The second season has just started and I haven't watched any of it yet, but I watched the first season and it cracked me up, because here's this poor choir dude, working his butt off to take a group of rag-tag kids and make them into a credible choir, and they workworkworkworkworkwork and finally get to the World! Choir! Olympics! In! China! and they take the stage and
they pretty much suck.
Oh, I mean, it wasn't horrible, but they were really pretty bad, and they didn't even make it past the first round.
Here's your life lesson, kiddos: You can workworkworkworkwork and STILL suck at life. Hey, better they learn it sooner rather than later, right?
Moving on, I caught an episode or two of Last Chance Highway, which is supposedly about animal rescue, but it's basically where this woman drives around with her husband and grabs people's dogs off their front lawns.
And if they're, like, "Excuse me! That's my dog!" She's all, like, "Oh, this poor little doggy needs a good new home! Let me take him with me!" And they're, like, "Hell NO, crazy lady! That's my dog!"
So yeah, that's pretty entertaining.
Oh yeah, and am I the only one who thinks L.A. Ink is pretty much played out? Frankly, I don't really give a rat's ass if Corey stays or goes, and I'm getting tired of Kat pulling that woe-is-me attitude all the time. Cheer up or go home, honey.
Coming soon: I review the TV Guide station. What else can I do? I'm running out of reality shows.
5 comments:
You have to see Dee Snider's "Growing up Twisted" on A&E. It is seriously the funniest show on television. His two younger sons are hilarious, and the sketch Dee did with his middle son (who's an aspiring comedian) in which he plays Poseidon is the funniest thing I've seen in a long time.
Holy SHIT, Pickles, I just checked that out.
"How was your date?"
"She drowned."
HAHAHAHAHAHAHHAHA awesome!
Thanks for the tip!
Do you watch the survival shows? Man v. Wild? Survivorman (in reruns only now--boo)? Man, Woman, Wild? Dual Survival? Yeah, we watch all of those. It's getting to where we know how to survive better than the guys. I suppose that's a good thing if I ever find myself lost in the middle of a desert or arboreal forest (cuz that's gonna happen). Right now, we currently really like Dual Survival because the two guys on there are pretty funny.

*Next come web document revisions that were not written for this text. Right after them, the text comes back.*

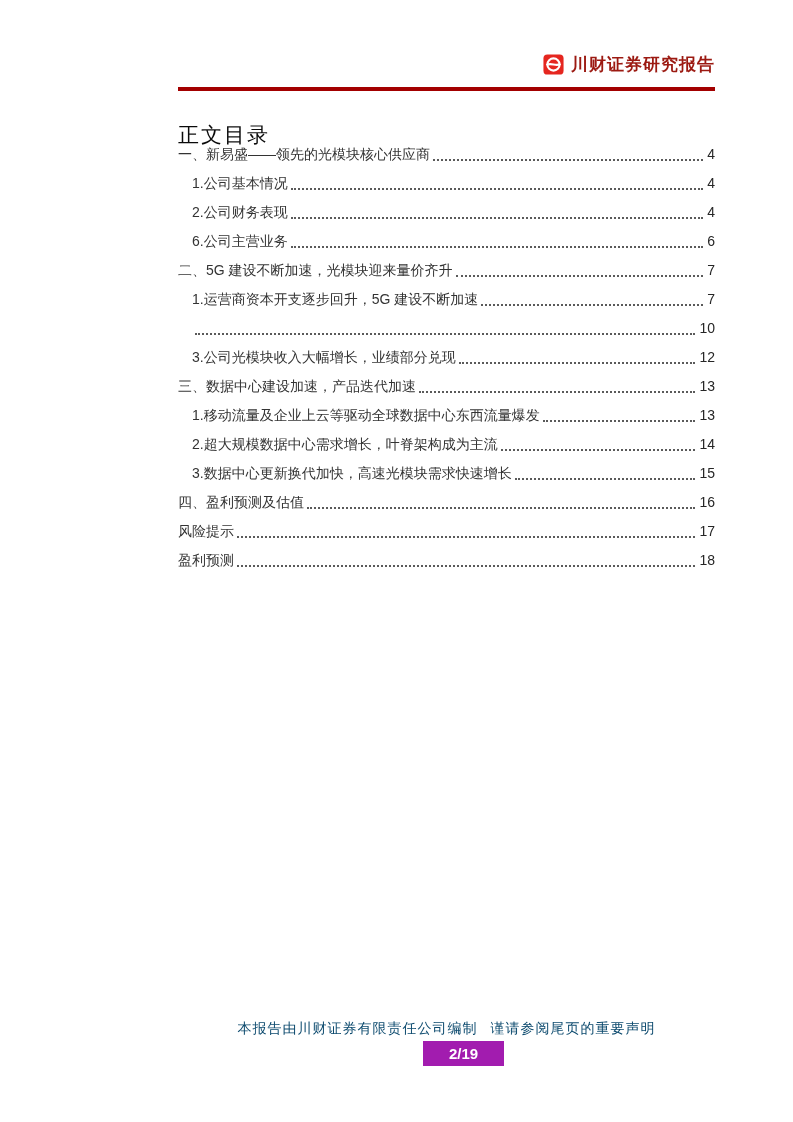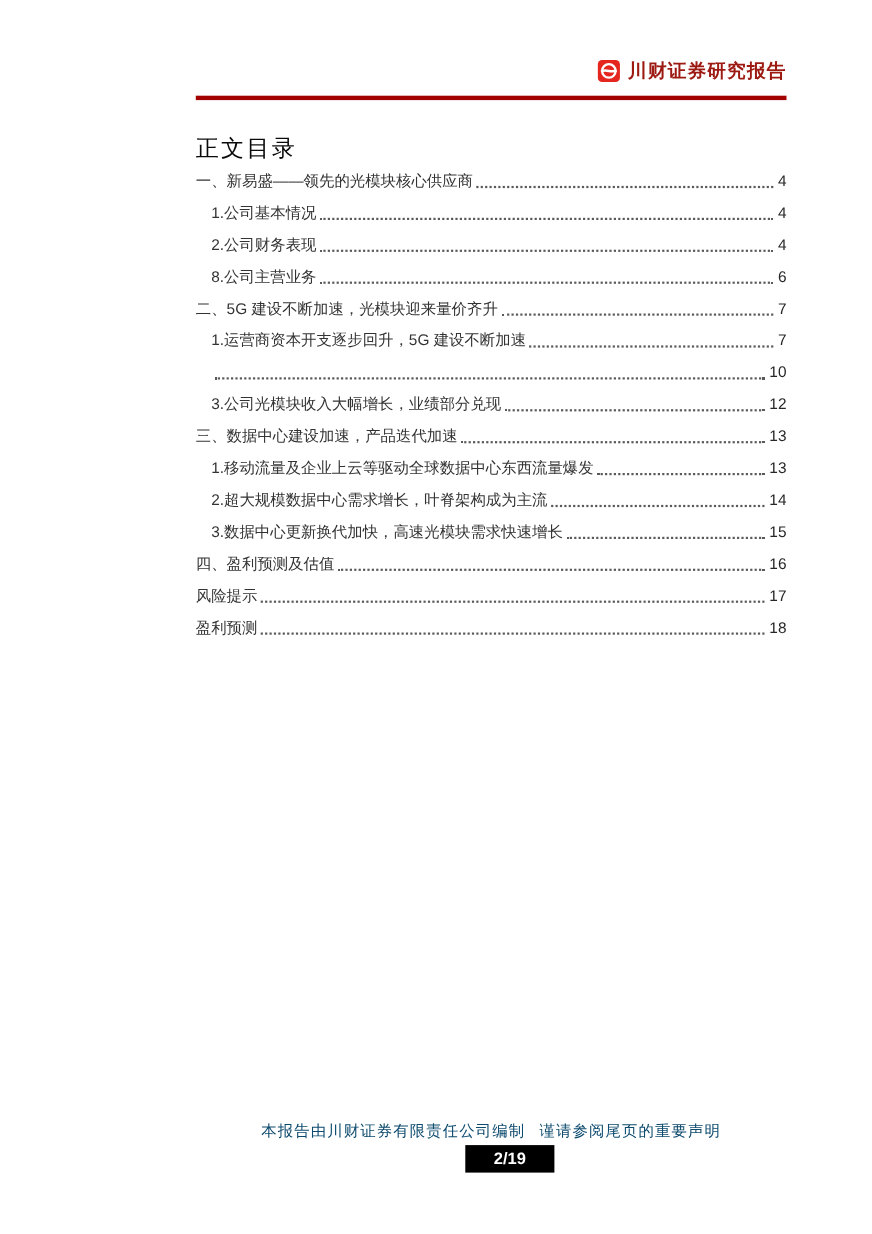"一、新易盛——领先的光模块核心供应商" #toc-list { top: 150px -> 140px }
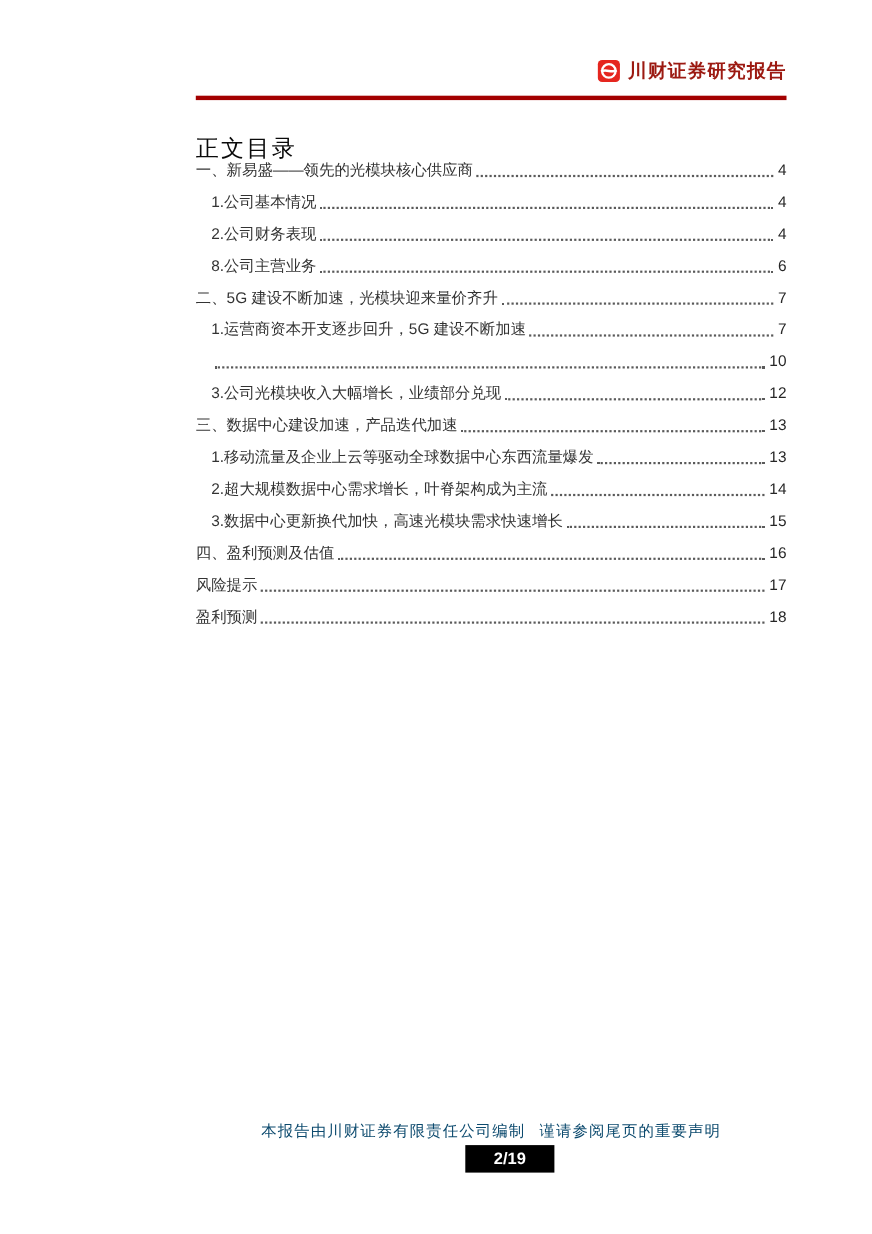"8.公司主营业务" span.toc-label { text: 8 -> 6 }
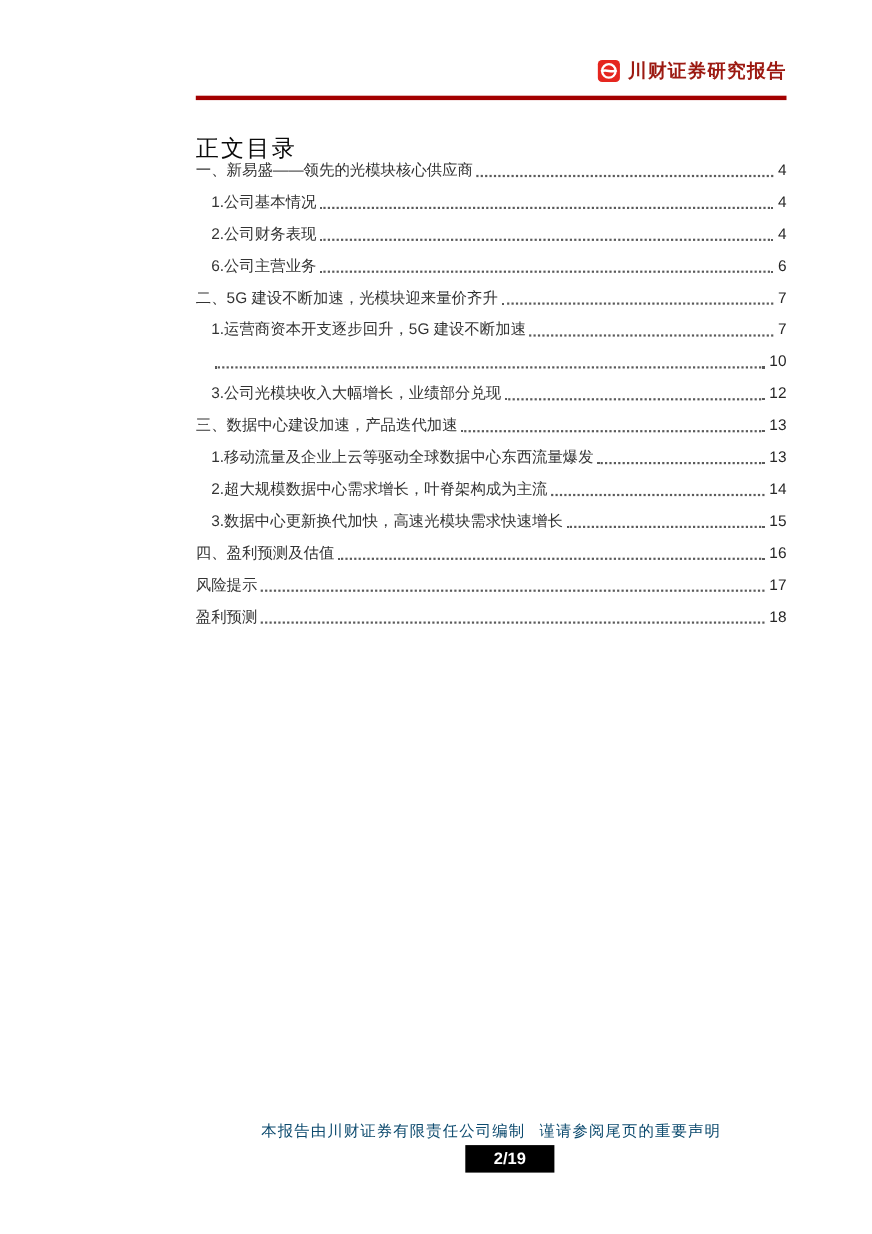"2/19" .page-badge { background: #000000 -> #a21caf }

And that's my rant about reality TV :-)
I agree with you on the LA Ink thing. It was all I could do to keep watching it last season with the whole "Liz" fiasco. Was she a plant? Was it staged? How could Kat let he get away with so much for so long? In quiring minds want to know.
I think his name should me Cry Baby Corey...at least that's what I call him. If all of the attention isn't on him, he throws a hissy fit and thinks he should be able to quit and get re-hired as much as he wants. He gets along with his wife so well because she strokes his ego. That show is more about drama any more than ink.
BTW, I watched The Choir once. That was once too many times for me!
Kate, do people actually get, like, HURT on those shows? 'Cause I can't watch actual pain.
And BNG, what irks me about LA Ink is how many of the scenes are OBVIOUSLY staged. I mean, I know reality TV isn't actually REAL, but they're not even making an effort anymore.